IT departments within hospitals are often stretched to their limits, especially when dealing with a new Electronic Health Records (EHR) implementation. The IT staff is focused on learning the EHR, implementing the new solution, and optimizing the solution after the launch in an attempt to perform improvements to the system. Additionally, by this point, most hospitals also require their IT staff to begin the onerous task of decommissioning existing legacy systems.
The Clinical Service Desk: An Invaluable Asset after Go-Live
Balancing the time of the IT help desk with the need to continue to provide EHR support to clinicians after the Go-live launch is a challenge that have led many hospitals to incorporate an EHR Clinical Service Desk (ECSD) component. ECSDs enable hospitals to provide EHR support and expertise to ensure access of patient records across all levels of the hospital system to drive the adoption of a new EHR.

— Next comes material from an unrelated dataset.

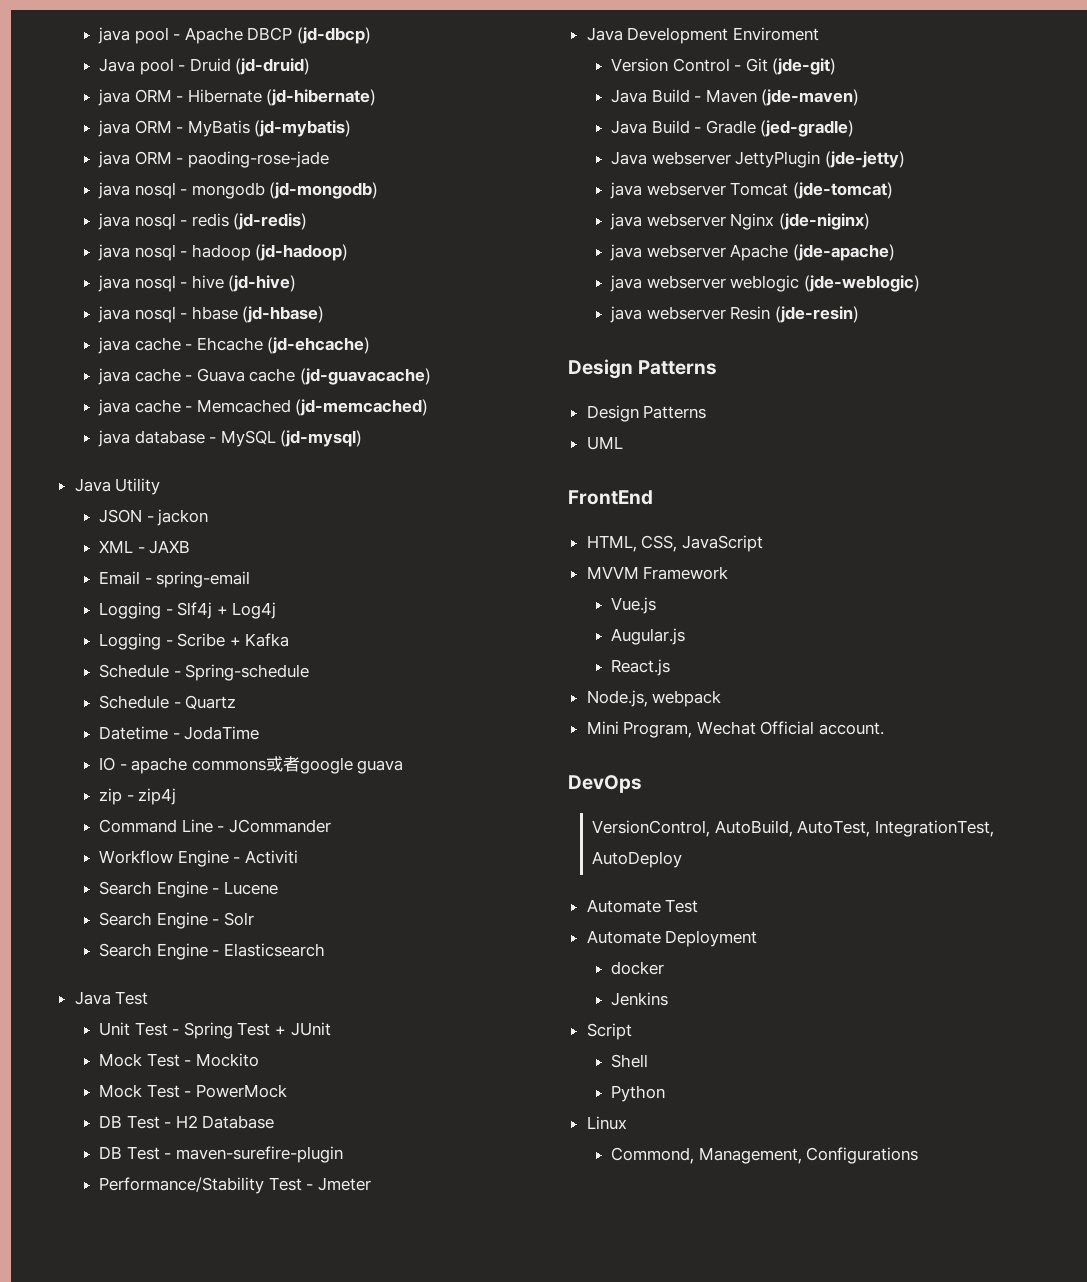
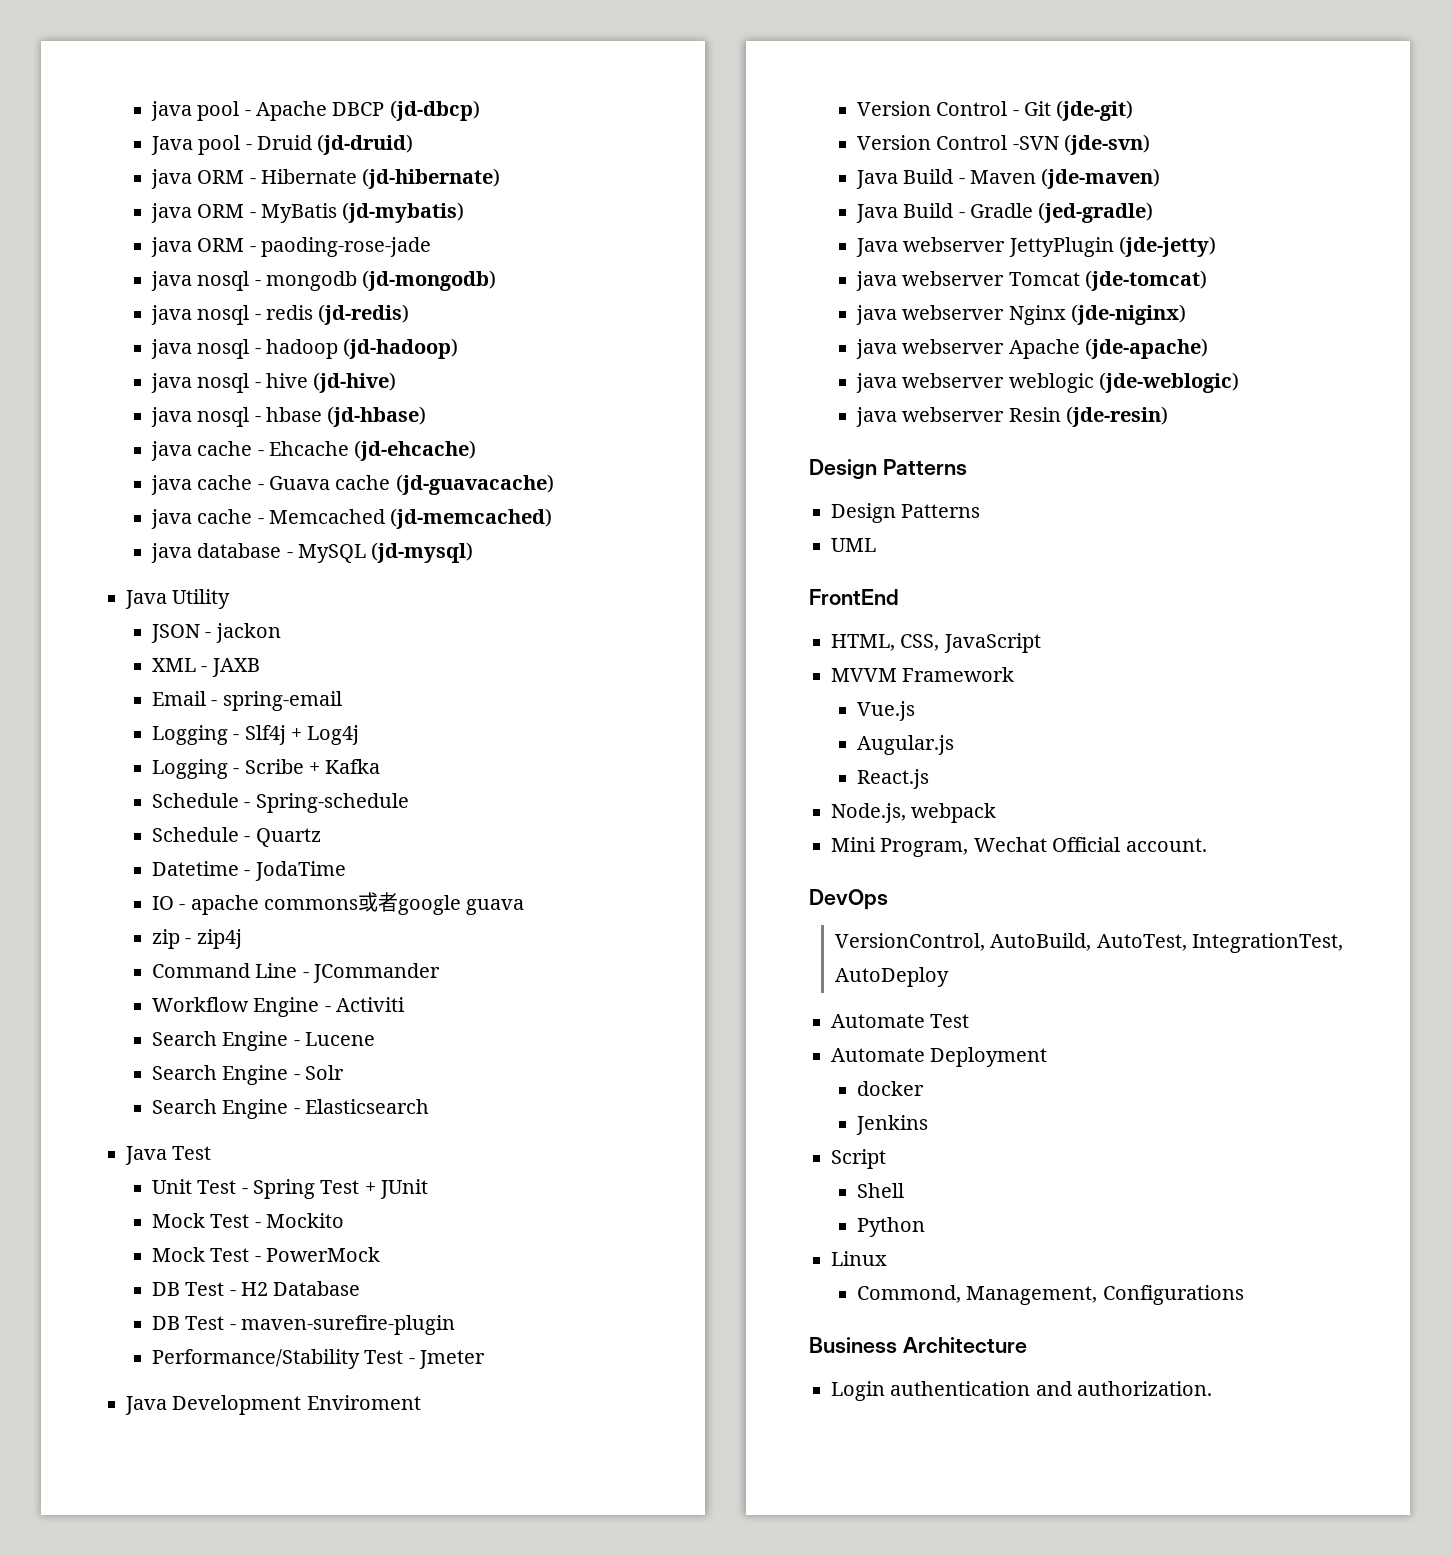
+ Version Control -SVN (jde-svn)
+ Business Architecture
+ Login authentication and authorization.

ECSDs provide countless benefits to hospitals. However, the three main benefits during the EHR launch that ECSDs provide are as follows:
1. Workforce Efficiency
Without an ECSD, a hospital help desk can expect hundreds of calls per day, especially during the initial period immediately after go-live. With an ECSD, all of those calls would bypass the internal help desk. For the period the ECSD is employed, the hospital can save time and money on the need to increase help desk staff to support the post Go-Live influx of help calls. And they can save revenue by reallocating resources to work on the improvement of operational efficiencies and training.
2. Saving on Training
Without an ECSD, a hospital must allocate more resources and costs to training the additional, temporary help desk staff they must hire to scale up for the post Go-live EHR launch. With an ECSD, vendors can often embed training into the methodology and partner with the current call center agents on the help desk. By doing so, the internal help desk agents can listen in on calls and learn as the post-implementation progresses.
Without an ECSD, level 2 (L2) consultants can quickly become stretched by the need to field so many new tickets while helping to manage the EHR launch. With an ECSD, fewer tickets go to level two because easier answers are provided by the main help desk and subsequent ECSD. A decrease of 50 to 60 percent is possible with this advanced work team. With an ECSD, for the three to six months when it is employed, the L2 experts will have the bandwidth they need to help solve very complex problems.
EHR planning typically begins 18 to 24 months before the launch. But in the ensuing months, many things can change. For example, hospitals might add an ambulatory clinic, shut down a wing, or sometimes even acquire a new organization. Therefore, after the Go-Live it is common for hospitals to either double or triple their L2 staffs, or employ temporary consultants at $120 to $160 per hour to complete optimization efforts. With an ECSD, however, the hospital now has the resource availability in the L2 department, which is comprised of the same people who did the implementation work in the first place, and who know the EHR system better than anyone else at the hospital.IT departments within hospitals are often stretched to their limits, but with the support of an ECSD, hospital CIOs can rest easy knowing that their IT staff and clinicians will have the support they need to succeed and adopt a new EHR solution.